Madrid era la ciudad del hotel y de la ventana y tenían horas libres para descansar, tenía tres horas libres para cambiarse de calzoncillo, lavarlo a escondidas, y sentarse al pie de su ventana. Sevilla avanzaba por el corredor que llevaba a su habitación y no lograba explicarse lo que ocurría. Toda una cola de muchachos delante de su puerta abierta. Algún malentendido, sin duda, pero él así no podía entrar, no había cómo además porque los que esperaban su turno podían y definitivamente iban a protestar. Eran norteamericanos y acababan de regresar de una excursión a Aranjuez y se les había helado los pies allá en los famosos jardines. Lo cierto es que decidieron meterse a orinar al primer baño que encontraron y la puerta de esa habitación estaba abierta, y además la habitación parecía desocupada porque la mujer de la limpieza se estaba llevando las sábanas. En realidad las estaba cambiando con algún retraso porque su compañera se había enfermado. De puro buena gente dijo sí, cuando los de la excursión le preguntaron algo en inglés, algo que ella por supuesto no entendió. Querían saber si podían usar ese baño los norteamericanos, y allí estaban pues en fila de a uno y Sevilla no tuvo más remedio que ponerse al final, después de todo también tenía necesidad de ir la baño. Pero las cosas no salieron como él esperaba. Él creyó que con ponerse al fin de la cola sería el último en entrar a su habitación, cierro la puerta y ya está. Se equivocó lamentablemente porque llegaron más excursionistas y se le colocaron detrás, de tal manera que no le quedó más remedio que entrar, orinar y no cagar, porque si te demorabas había bromas y protestas, y volver a salir. Permaneció en el corredor hasta que vino la encargada de la limpieza con las nuevas sábanas y lo encontró paradito ahí, cabizbajo hasta más no poder. ¿Qué ha ocurrió…? ¿Por qué deja usté que esto sucea, señor…? cada uno de esto jóvene tiene su habitació…No tiene el menó derecho de entró a la de usté…Mientras la mujer, con la mejor voluntad del mundo, armaba un lío a la andaluza, el último de la cola terminó de orinar y Sevilla pudo entrar a su habitación sin preguntarse siquiera cómo se había producido el mal entendido.

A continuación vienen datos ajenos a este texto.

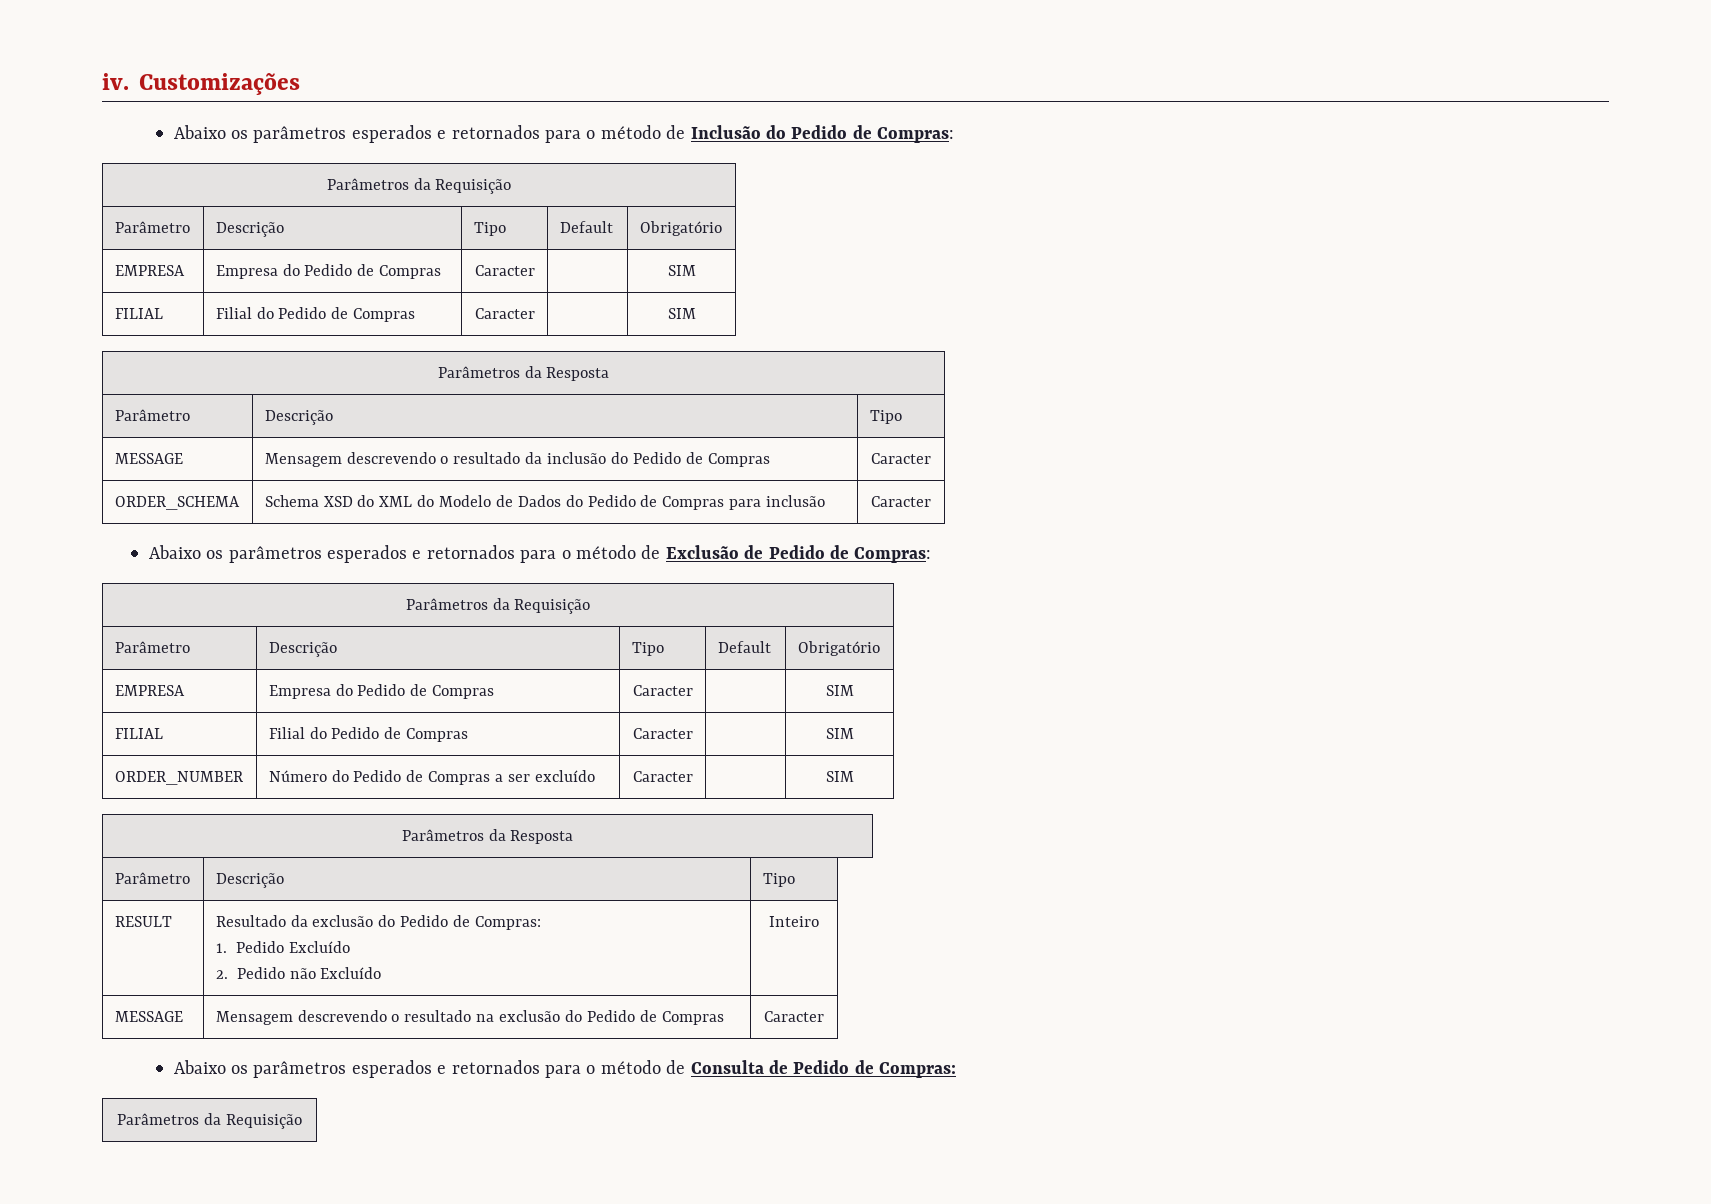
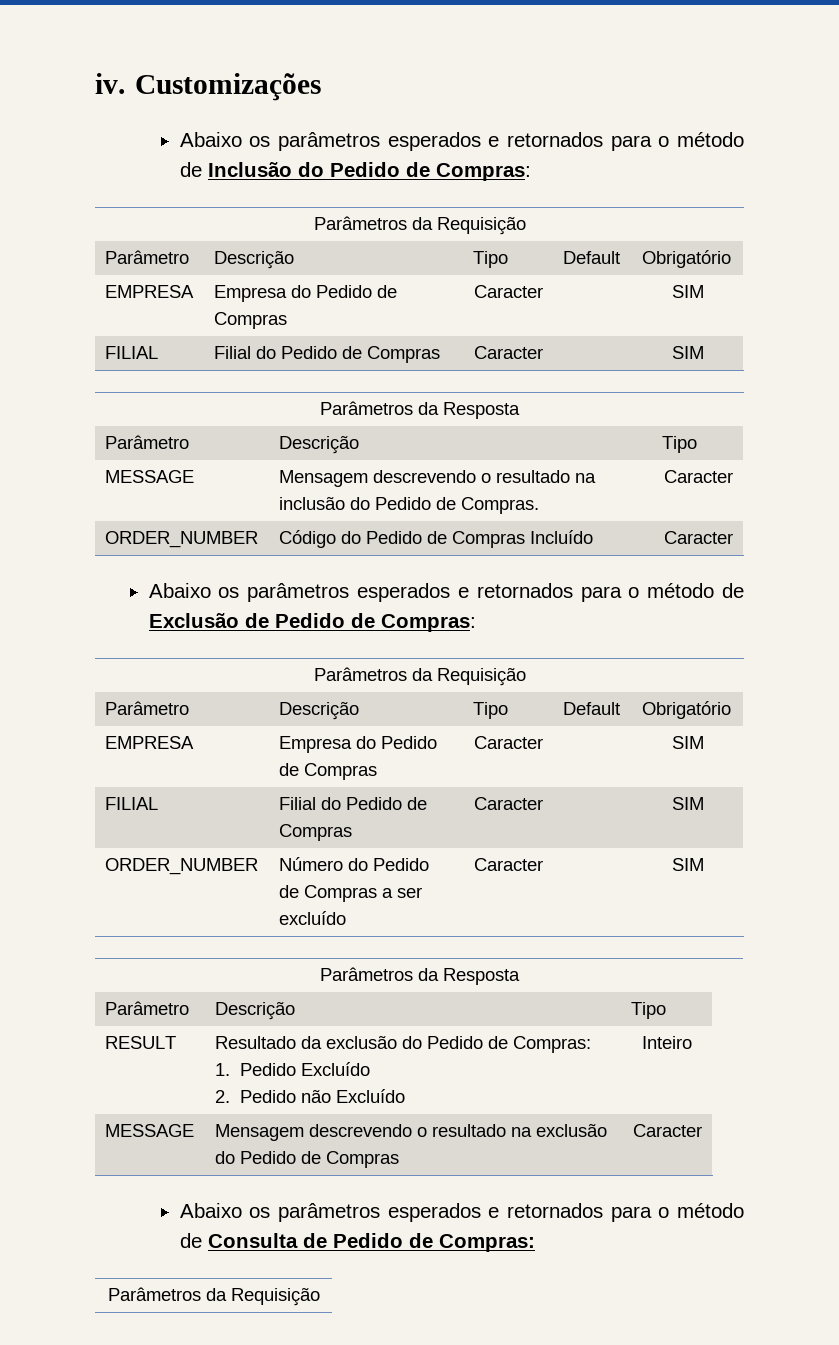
- MESSAGE | Mensagem descrevendo o resultado da inclusão do Pedido de Compras | Caracter
- ORDER_SCHEMA | Schema XSD do XML do Modelo de Dados do Pedido de Compras para inclusão | Caracter
+ MESSAGE | Mensagem descrevendo o resultado na inclusão do Pedido de Compras. | Caracter
+ ORDER_NUMBER | Código do Pedido de Compras Incluído | Caracter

Y es que ya era demasiado tarde para todo y una sobrehumana fatiga se había apoderado de él. Trabajo, gran trabajo le costó levantarse de su sillón cuando llegó la hora de la cita para cenar. Y cuando regresó, no recordaba haber cenado en ninguna parte ni haber ido al baño dos veces ni haber soportado el flash de Achikawa incesantemente. Tampoco leyó el papelito que, con tanto cuidado, Achikawa había hecho traducir al castellano para entregárselo como explicación, como disculpa casi por su extraña y fatigante conducta. El propietario del restaurant había tenido la amabilidad de traducirle unas cuantas frases, y al llegar al hotel, él le había entregado el papelito a Sevilla, pero éste se limitó a ponerlo como una estampa entre las páginas de su misal y esa noche ni siquiera cambió sus sábanas. Se olvidó de hacerlo, o es que ya…La atracción de la ventana fue definitiva esta vez. Sevilla se instaló junto a la mesa del desayuno y ahí pasó toda la noche como si estuviera esperando algo. A medida que un cierto alivio lo invadía, fue convenciéndose de que en su sillón se descansaba mejor que en la cama. Podía por lo tanto dejar allí encima el inmenso crucifijo y los desmesurados puñales toledanos. Recordaba vagamente haberlos dejado bastante más pequeños cuando salió a cenar, en cambio ahora los mangos de los puñales reposaban sobre su almohada y las puntas sobresalían por los pies de la cama. La idea de que sería imposible transportarlos a Lima lo estuvo preocupando durante un rato, pero con el alivio y las horas esta idea fue disminuyendo hasta convertirse tan sólo en un problema de exceso de equipaje. Hacia el amanecer era un asunto que no lo concernía en absoluto.